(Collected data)

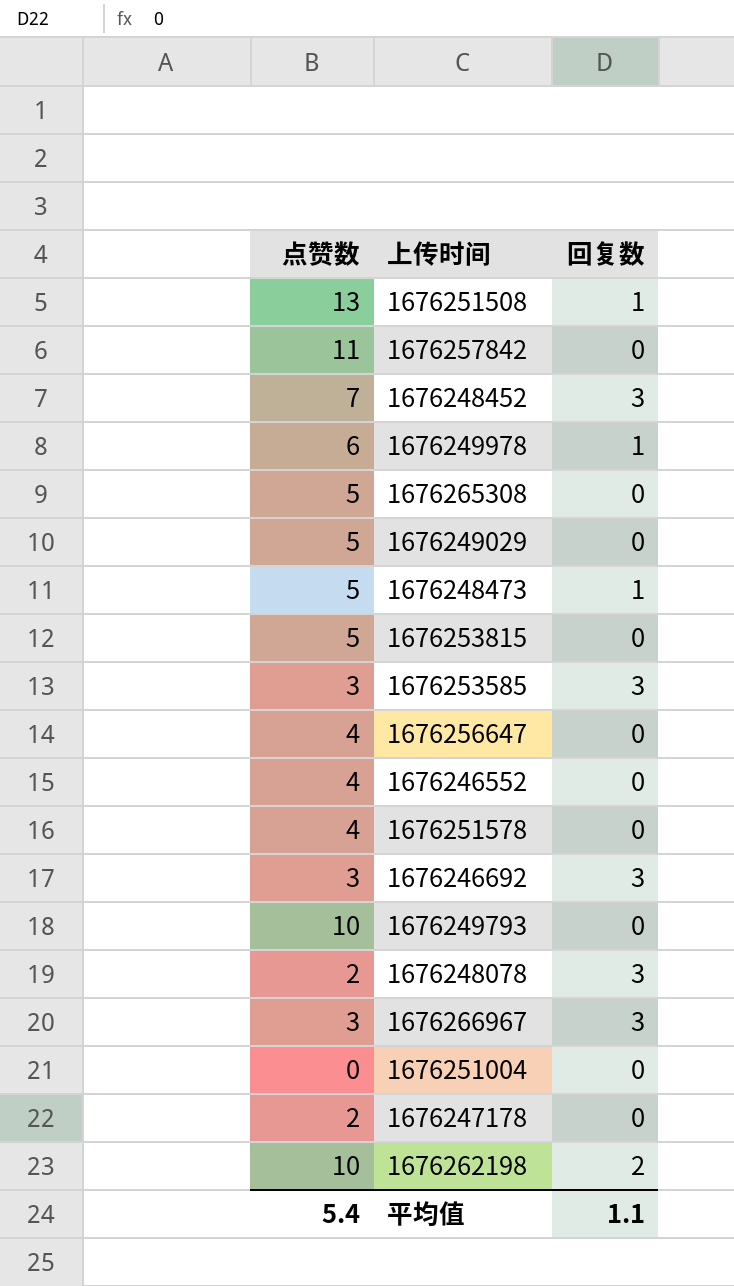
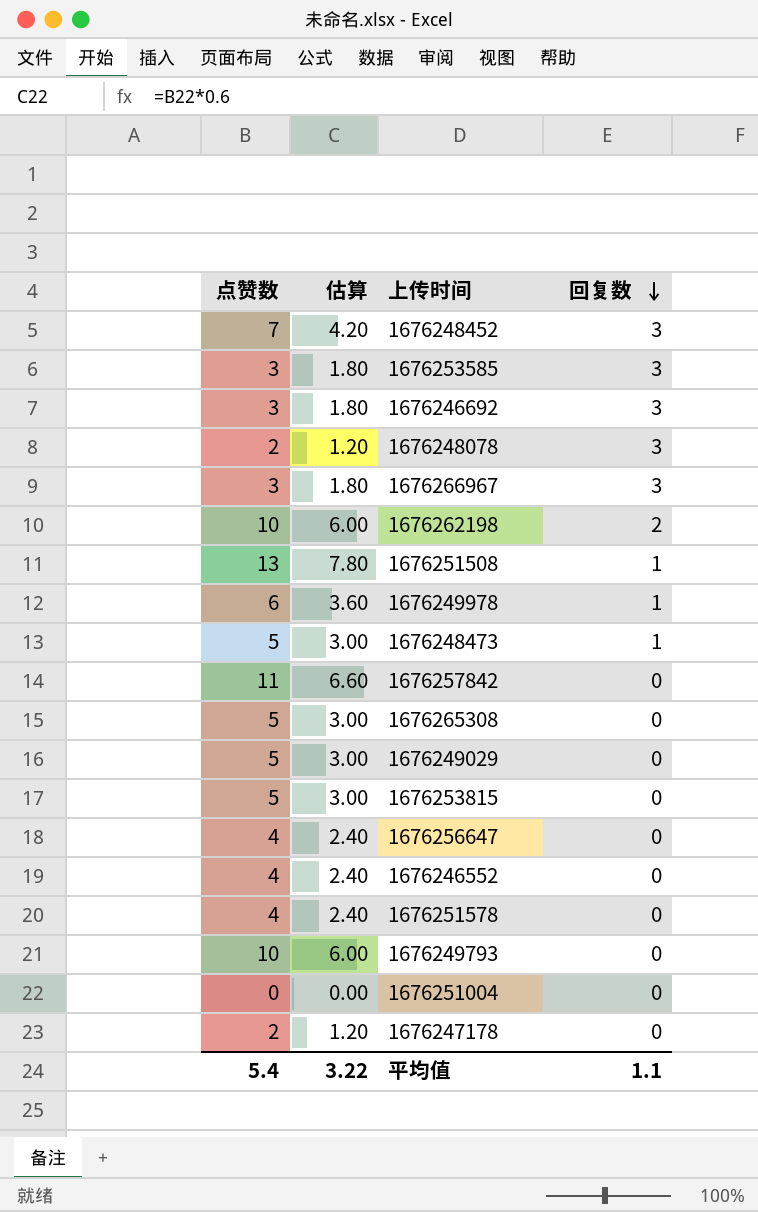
row order: none -> 回复数 descending
column 估算 | formula: none -> [点赞数] * 0.6

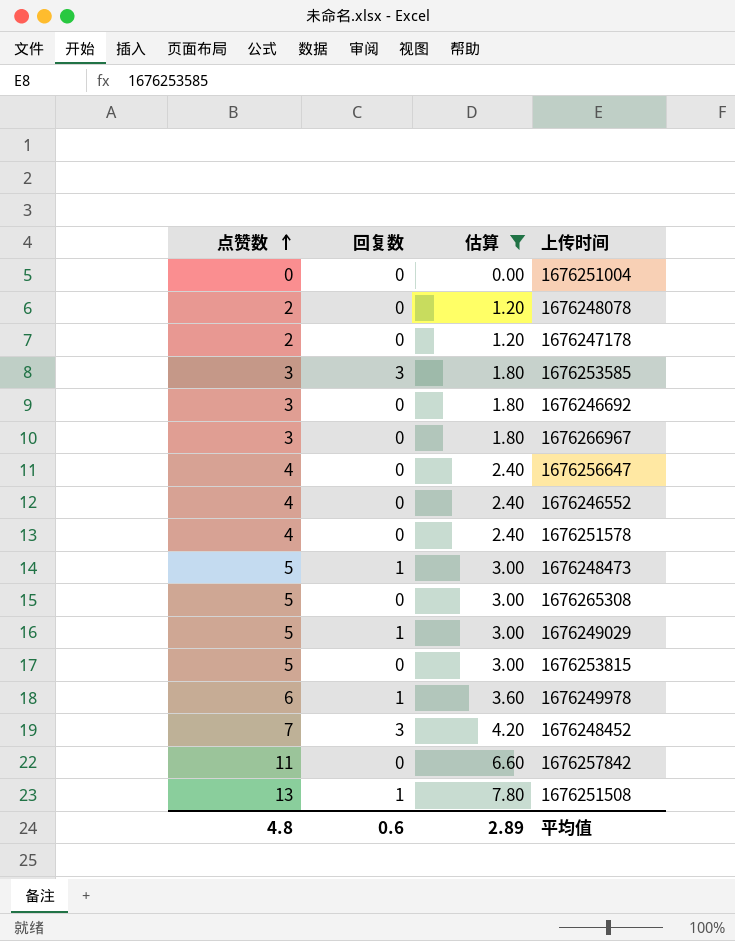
filter: none -> 估算 != 6.00
row order: 回复数 descending -> 点赞数 ascending
column 回复数 | position: 4 -> 2
1676248078 | 回复数: 3 -> 0
1676246692 | 回复数: 3 -> 0
1676266967 | 回复数: 3 -> 0
1676249029 | 回复数: 0 -> 1
平均值 | 点赞数: 5.4 -> 4.8
平均值 | 回复数: 1.1 -> 0.6
平均值 | 估算: 3.22 -> 2.89

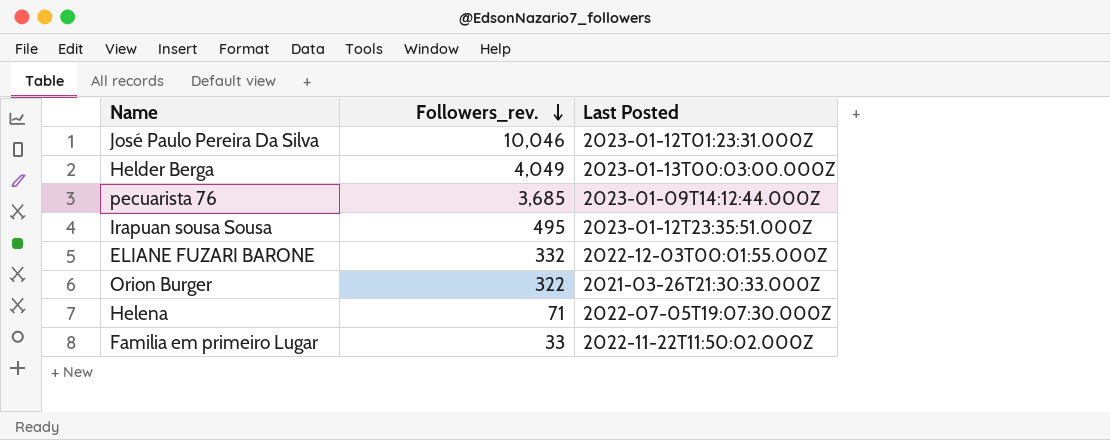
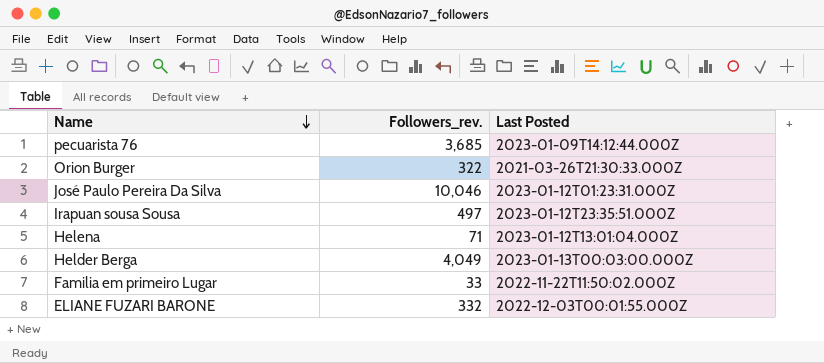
row order: Followers_rev. descending -> Name descending
Irapuan sousa Sousa | Followers_rev.: 495 -> 497
Helena | Last Posted: 2022-07-05T19:07:30.000Z -> 2023-01-12T13:01:04.000Z

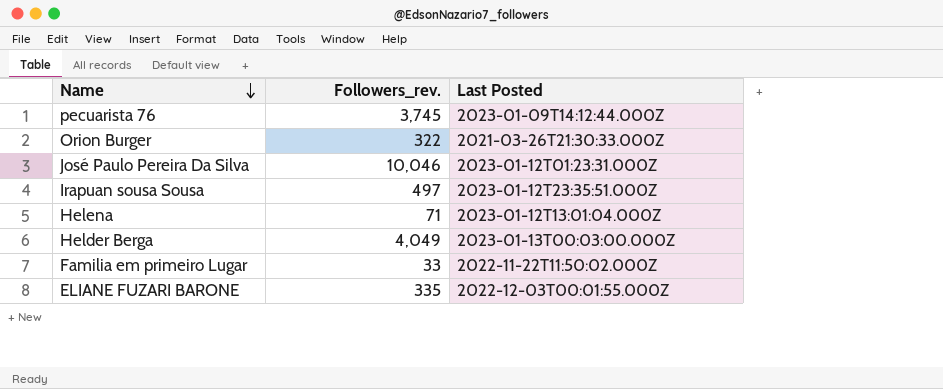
pecuarista 76 | Followers_rev.: 3,685 -> 3,745
ELIANE FUZARI BARONE | Followers_rev.: 332 -> 335

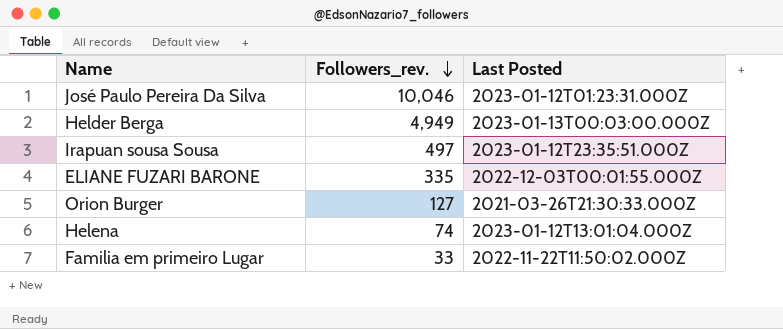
row order: Name descending -> Followers_rev. descending
row pecuarista 76: 3,745 | 2023-01-09T14:12:44.000Z -> none
Helder Berga | Followers_rev.: 4,049 -> 4,949
Orion Burger | Followers_rev.: 322 -> 127
Helena | Followers_rev.: 71 -> 74

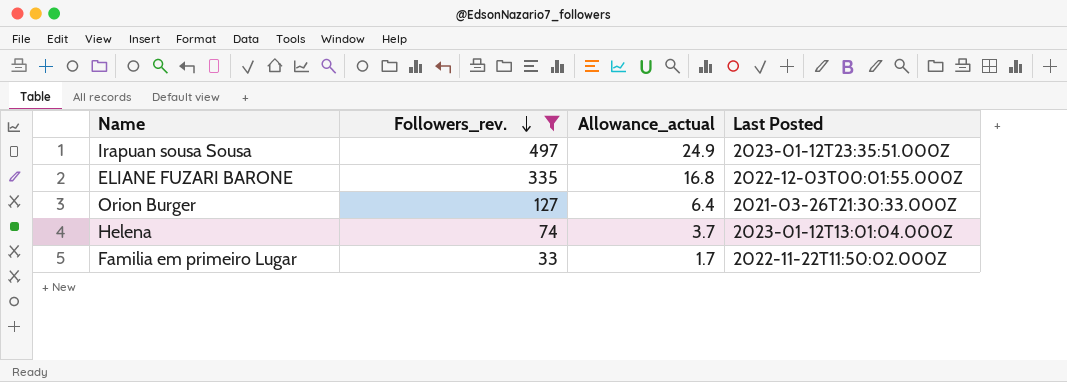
filter: none -> Followers_rev. <= 497
column Allowance_actual | formula: none -> [Followers_rev.] * 0.05

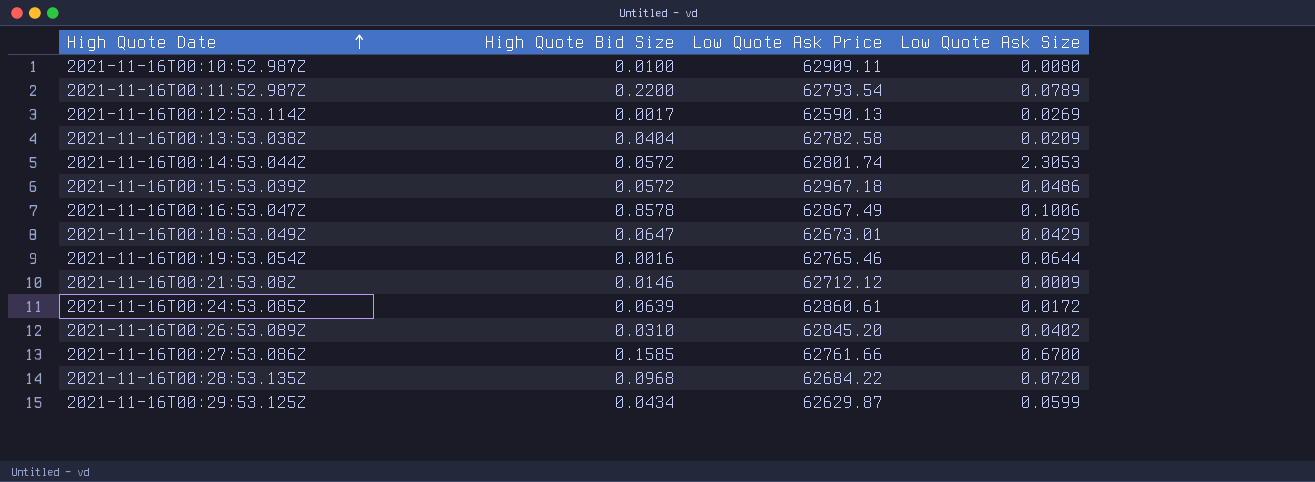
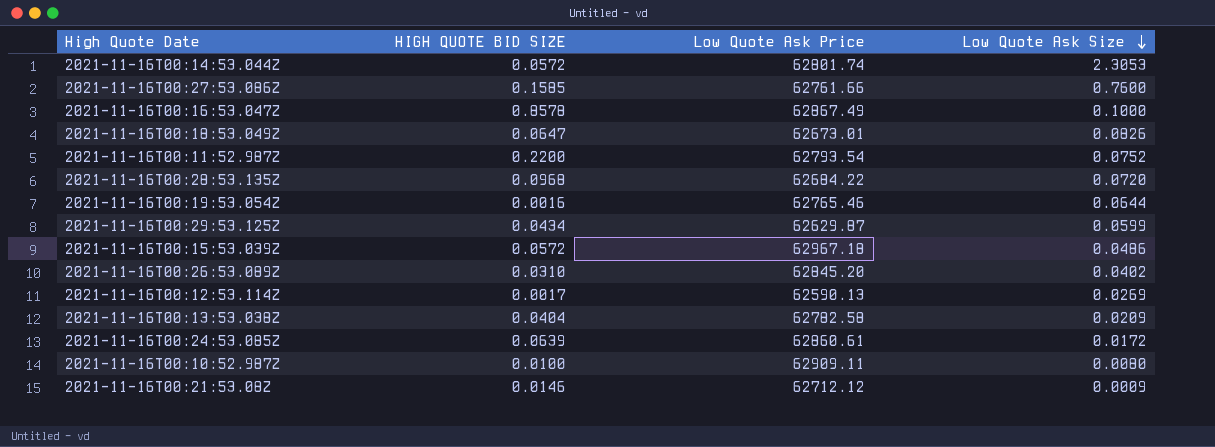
row order: High Quote Date ascending -> Low Quote Ask Size descending
column name: High Quote Bid Size -> HIGH QUOTE BID SIZE
2021-11-16T00:27:53.086Z | Low Quote Ask Size: 0.6700 -> 0.7600
2021-11-16T00:16:53.047Z | Low Quote Ask Size: 0.1006 -> 0.1000
2021-11-16T00:18:53.049Z | Low Quote Ask Size: 0.0429 -> 0.0826
2021-11-16T00:11:52.987Z | Low Quote Ask Size: 0.0789 -> 0.0752

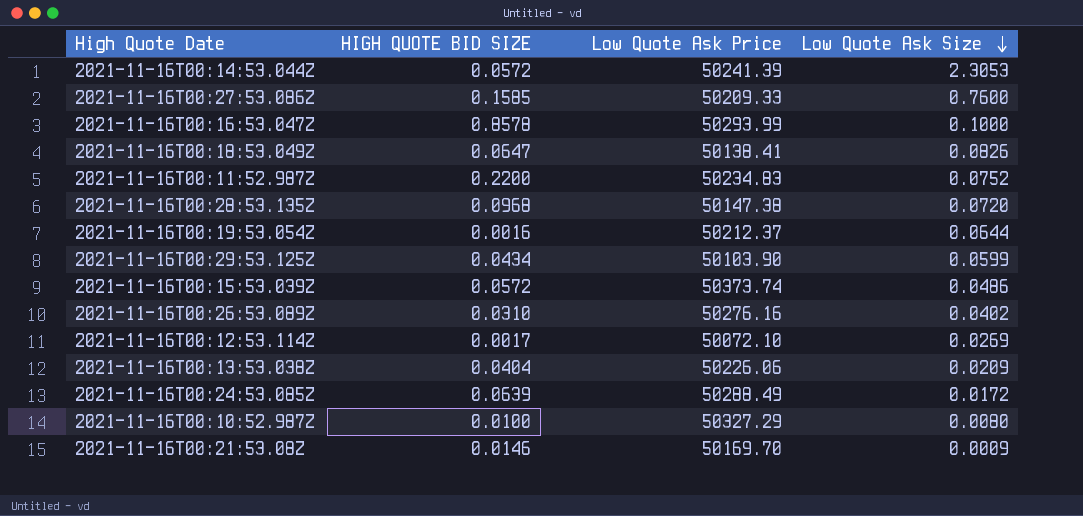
2021-11-16T00:14:53.044Z | Low Quote Ask Price: 62801.74 -> 50241.39
2021-11-16T00:27:53.086Z | Low Quote Ask Price: 62761.66 -> 50209.33
2021-11-16T00:16:53.047Z | Low Quote Ask Price: 62867.49 -> 50293.99
2021-11-16T00:18:53.049Z | Low Quote Ask Price: 62673.01 -> 50138.41
2021-11-16T00:11:52.987Z | Low Quote Ask Price: 62793.54 -> 50234.83
2021-11-16T00:28:53.135Z | Low Quote Ask Price: 62684.22 -> 50147.38
2021-11-16T00:19:53.054Z | Low Quote Ask Price: 62765.46 -> 50212.37
2021-11-16T00:29:53.125Z | Low Quote Ask Price: 62629.87 -> 50103.90
2021-11-16T00:15:53.039Z | Low Quote Ask Price: 62967.18 -> 50373.74
2021-11-16T00:26:53.089Z | Low Quote Ask Price: 62845.20 -> 50276.16
2021-11-16T00:12:53.114Z | Low Quote Ask Price: 62590.13 -> 50072.10
2021-11-16T00:13:53.038Z | Low Quote Ask Price: 62782.58 -> 50226.06
2021-11-16T00:24:53.085Z | Low Quote Ask Price: 62860.61 -> 50288.49
2021-11-16T00:10:52.987Z | Low Quote Ask Price: 62909.11 -> 50327.29
2021-11-16T00:21:53.08Z | Low Quote Ask Price: 62712.12 -> 50169.70

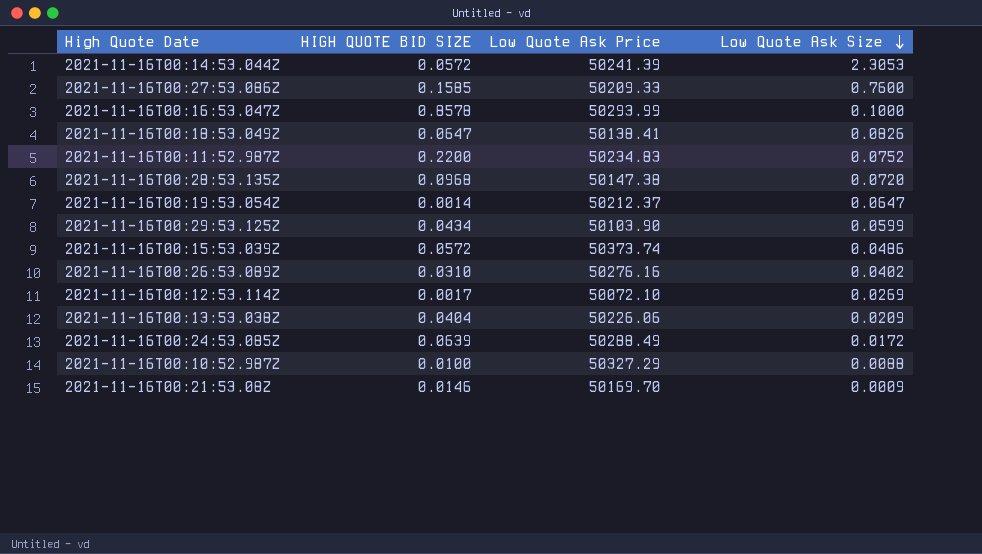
2021-11-16T00:19:53.054Z | HIGH QUOTE BID SIZE: 0.0016 -> 0.0014
2021-11-16T00:19:53.054Z | Low Quote Ask Size: 0.0644 -> 0.0647
2021-11-16T00:10:52.987Z | Low Quote Ask Size: 0.0080 -> 0.0088

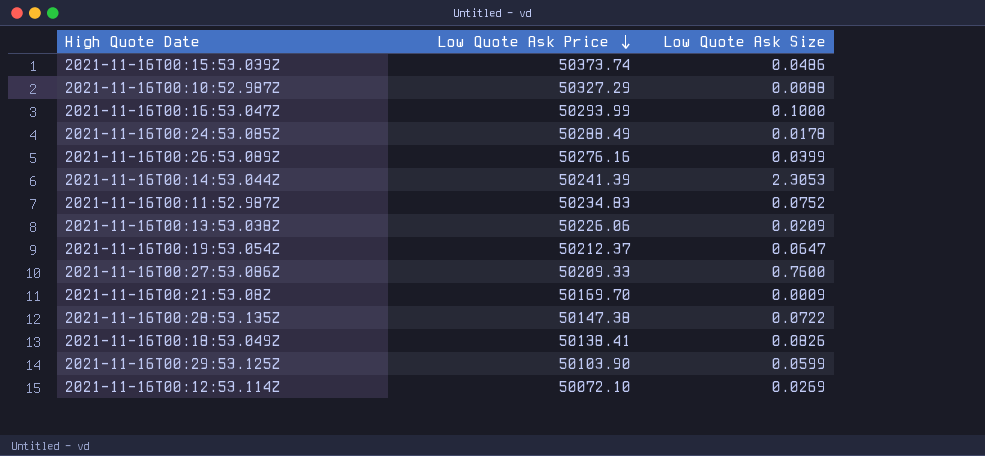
row order: Low Quote Ask Size descending -> Low Quote Ask Price descending
column HIGH QUOTE BID SIZE | position: 2 -> none
2021-11-16T00:24:53.085Z | Low Quote Ask Size: 0.0172 -> 0.0178
2021-11-16T00:26:53.089Z | Low Quote Ask Size: 0.0402 -> 0.0399
2021-11-16T00:28:53.135Z | Low Quote Ask Size: 0.0720 -> 0.0722

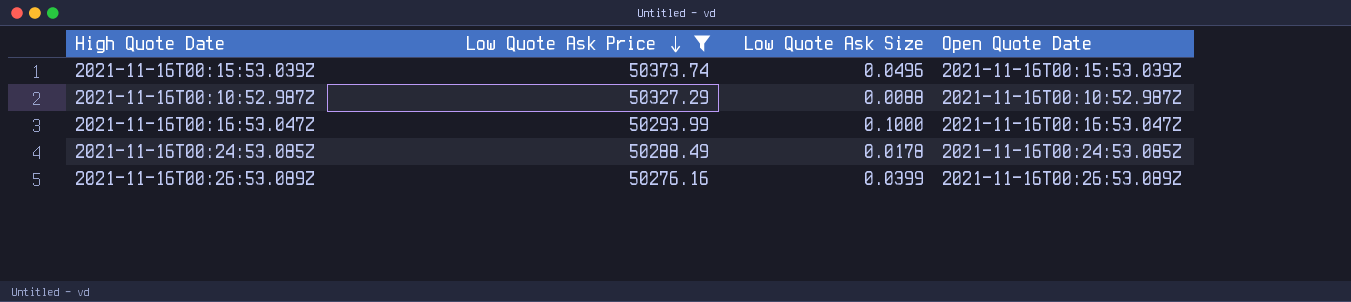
filter: none -> Low Quote Ask Price >= 50276.16
column Open Quote Date | position: none -> 4
2021-11-16T00:15:53.039Z | Low Quote Ask Size: 0.0486 -> 0.0496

Exercise objective:
Scan the entries above for the word "position". Report the lines that hold it.

Finished exercise:
column 回复数 | position: 4 -> 2
column HIGH QUOTE BID SIZE | position: 2 -> none
column Open Quote Date | position: none -> 4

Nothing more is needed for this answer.